Di Moscow, menyewa apartemen satu kamar sekarang membutuhkan hampir 74 persen dari rata-rata gaji kota itu – naik dari 63 persen dua tahun lalu © Alexander Sayganov/SOPA/SIPA/Reuters
Turunnya ruble belakangan juga menunjukkan bagaimana ekonomi Rusia semakin tertekan karena sanksi barat menargetkan Moskow dengan cara yang lebih kreatif.
Bulan lalu, AS memasukkan Gazprombank ke dalam daftar hitam, saluran utama Rusia untuk ekspor energi dan salah satu pemberi pinjaman yang belum di bawah sanksi barat. Daftar tersebut menutup salah satu jendela terbuka Rusia ke ekonomi global dan sistem pembayaran Swift, memaksa importir dan eksportir untuk beralih ke cara transaksi internasional yang semakin kompleks dan mahal.

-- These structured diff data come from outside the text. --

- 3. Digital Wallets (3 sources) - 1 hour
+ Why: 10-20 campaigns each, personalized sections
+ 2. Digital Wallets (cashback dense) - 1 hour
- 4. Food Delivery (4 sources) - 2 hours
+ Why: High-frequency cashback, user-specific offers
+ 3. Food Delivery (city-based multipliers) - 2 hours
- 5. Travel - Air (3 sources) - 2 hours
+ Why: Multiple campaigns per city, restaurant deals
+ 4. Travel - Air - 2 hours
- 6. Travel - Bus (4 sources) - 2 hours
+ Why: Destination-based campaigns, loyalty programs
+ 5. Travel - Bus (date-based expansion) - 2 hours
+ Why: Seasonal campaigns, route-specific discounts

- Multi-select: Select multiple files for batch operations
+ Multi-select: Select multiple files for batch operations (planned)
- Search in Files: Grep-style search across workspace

Ekonomi “overheated karena komisi besar bagi para perantara” yang terlibat dalam transaksi ini meningkatkan harga “semua hal,” kata seseorang yang terlibat dalam pembayaran internasional. “Tidak ada yang bisa Anda lakukan tentang hal itu, dan itu adalah masalah besar bagi ekonomi.”
Rusia biasa-biasa saja yang paling merasakan tekanan keuangan. Di seluruh negara, harga per meter persegi perumahan telah melonjak sejak awal perang sebesar 30 persen, menurut data SberIndex, data yang dikompilasi oleh bank milik negara terbesar Rusia.
Direkomendasikan
Hal ini, dikombinasikan dengan lonjakan suku bunga hipotek dan berhentinya pinjaman bersubsidi, membuat impian memiliki rumah menjadi tidak tercapai bagi banyak orang. “Saya sangat menyesal tidak mengambil hipotek saat suku bunga rendah. Sekarang tampaknya kami tidak akan pernah bisa membelinya – setidaknya tidak di negara ini,” kata Arina, seorang ibu tunggal berusia 30-an dari Moscow.

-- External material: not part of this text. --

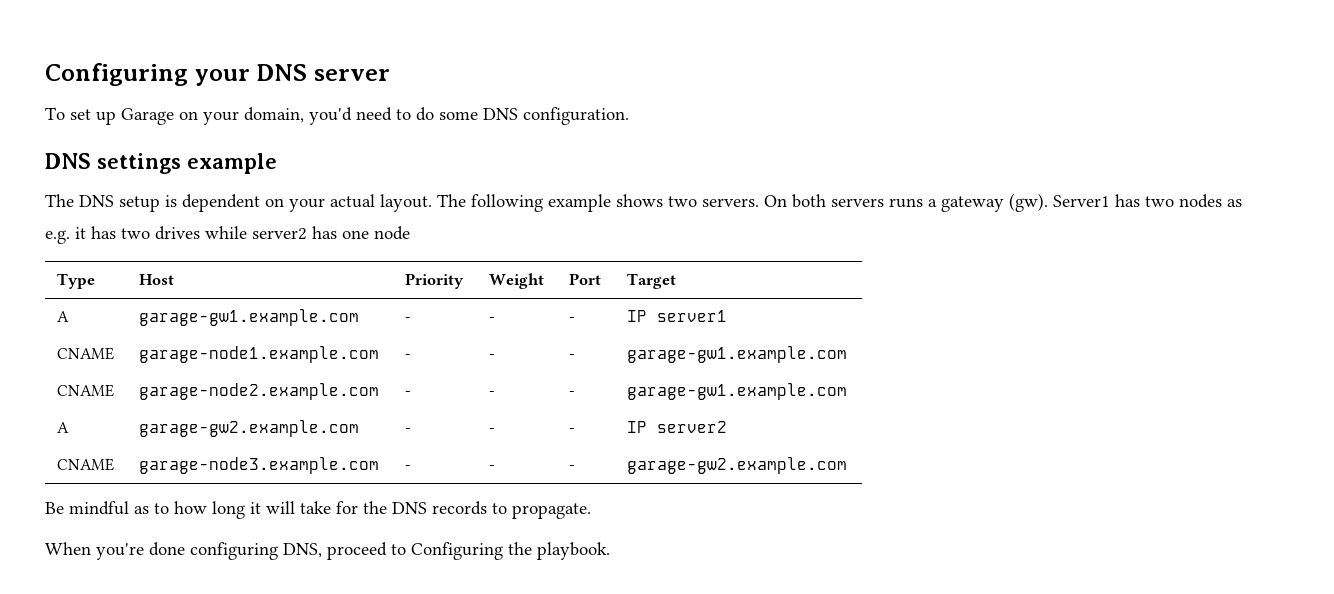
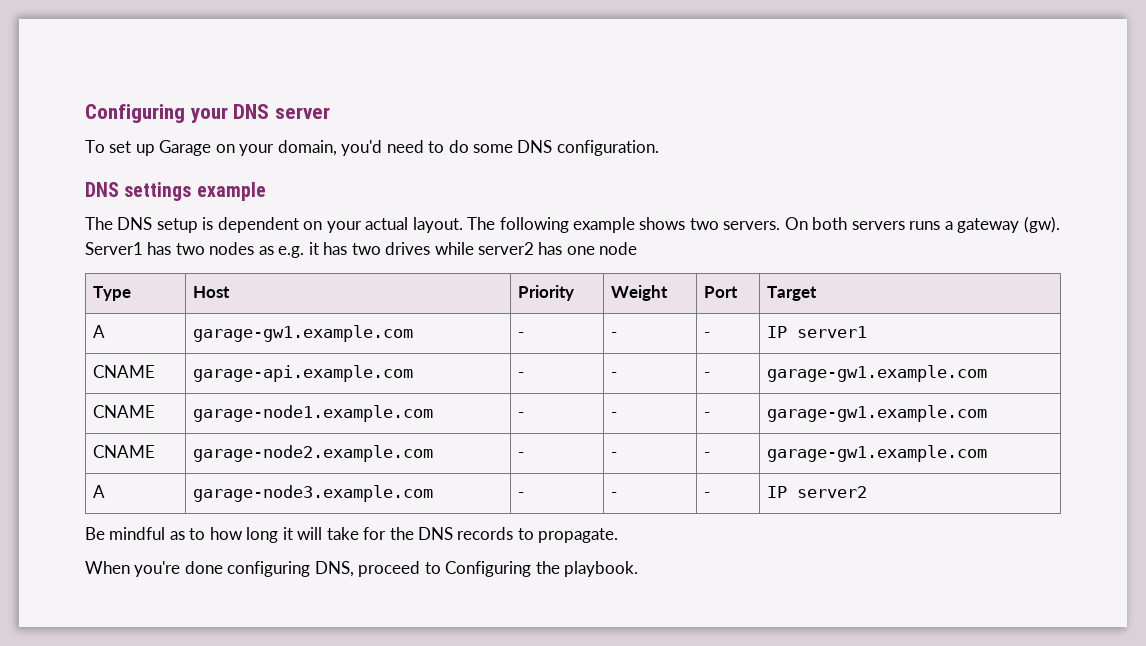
+ CNAME | garage-api.example.com | - | - | - | garage-gw1.example.com
- A | garage-gw2.example.com | - | - | - | IP server2
+ A | garage-node3.example.com | - | - | - | IP server2
- CNAME | garage-node3.example.com | - | - | - | garage-gw2.example.com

Tidak bisa membeli flat, orang Rusia berbondong-bondong untuk menyewa. Di Moscow, menyewa apartemen satu kamar sekarang membutuhkan hampir 74 persen dari rata-rata gaji kota itu – naik dari 63 persen hanya dua tahun yang lalu, menurut data RBC Real Estate.
Realitas menjalankan ekonomi perang berarti Nabiullina memiliki sedikit opsi, kata Ribakova.

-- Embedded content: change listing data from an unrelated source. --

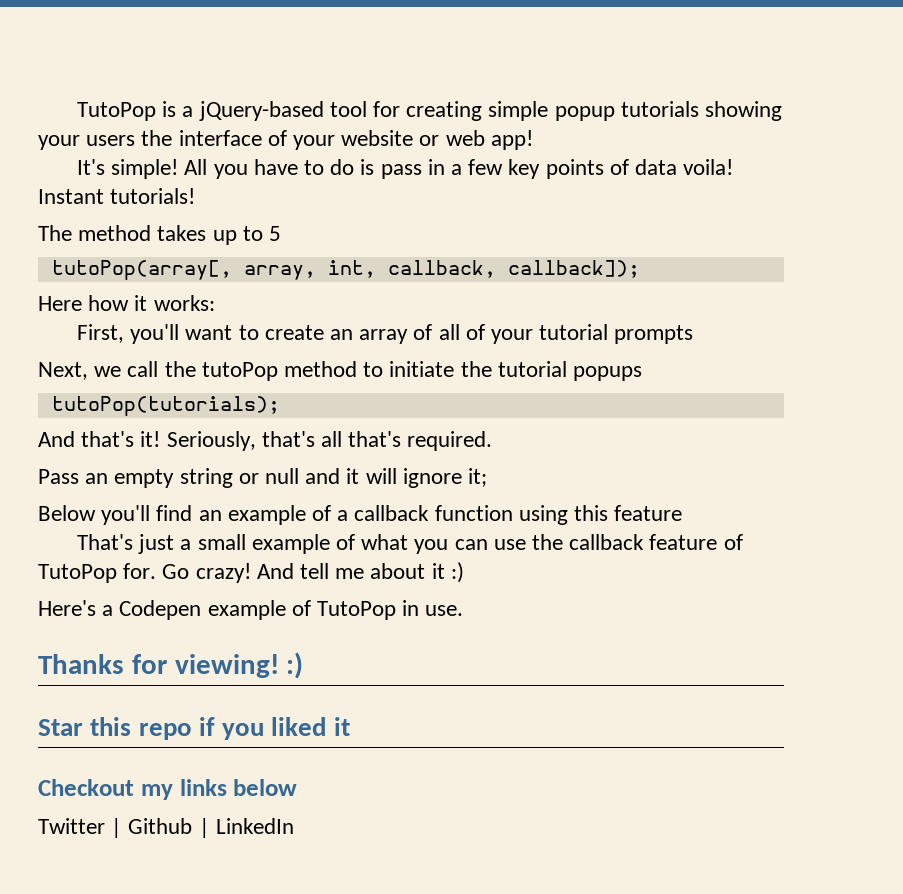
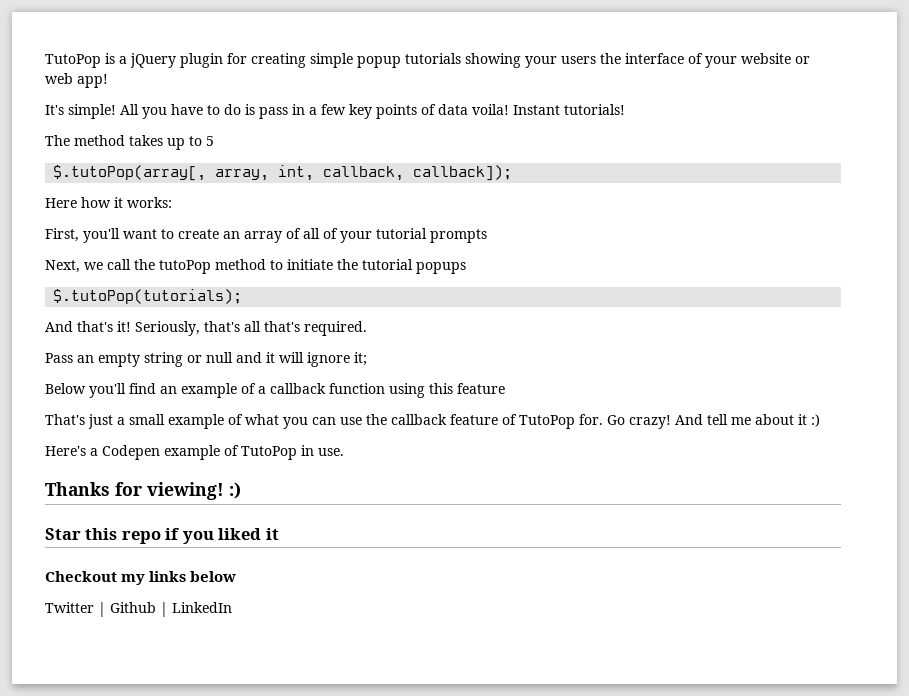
- TutoPop is a jQuery-based tool for creating simple popup tutorials showing your users the interface of your website or web app!
+ TutoPop is a jQuery plugin for creating simple popup tutorials showing your users the interface of your website or web app!
- tutoPop(array[, array, int, callback, callback]);
+ $.tutoPop(array[, array, int, callback, callback]);
- tutoPop(tutorials);
+ $.tutoPop(tutorials);

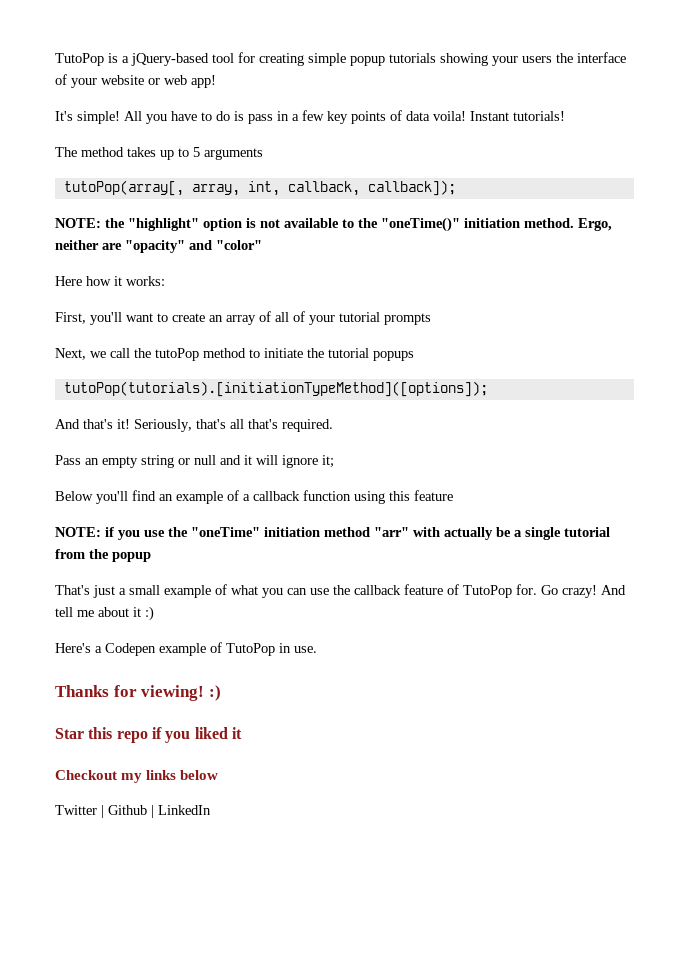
- TutoPop is a jQuery plugin for creating simple popup tutorials showing your users the interface of your website or web app!
+ TutoPop is a jQuery-based tool for creating simple popup tutorials showing your users the interface of your website or web app!
- The method takes up to 5
- $.tutoPop(array[, array, int, callback, callback]);
+ The method takes up to 5 arguments
+ tutoPop(array[, array, int, callback, callback]);
+ NOTE: the "highlight" option is not available to the "oneTime()" initiation method. Ergo, neither are "opacity" and "color"
- $.tutoPop(tutorials);
+ tutoPop(tutorials).[initiationTypeMethod]([options]);
+ NOTE: if you use the "oneTime" initiation method "arr" with actually be a single tutorial from the popup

“Dia bisa mencoba campur tangan dalam pinjaman subsidi untuk kompleks industri militer. Tidak ada yang akan membiarkannya melakukannya,” katanya. “Itu bukan prioritas. Prioritasnya adalah pertumbuhan output yang lebih kuat dan kompleks industri militer, jadi inflasi menjadi sekunder.”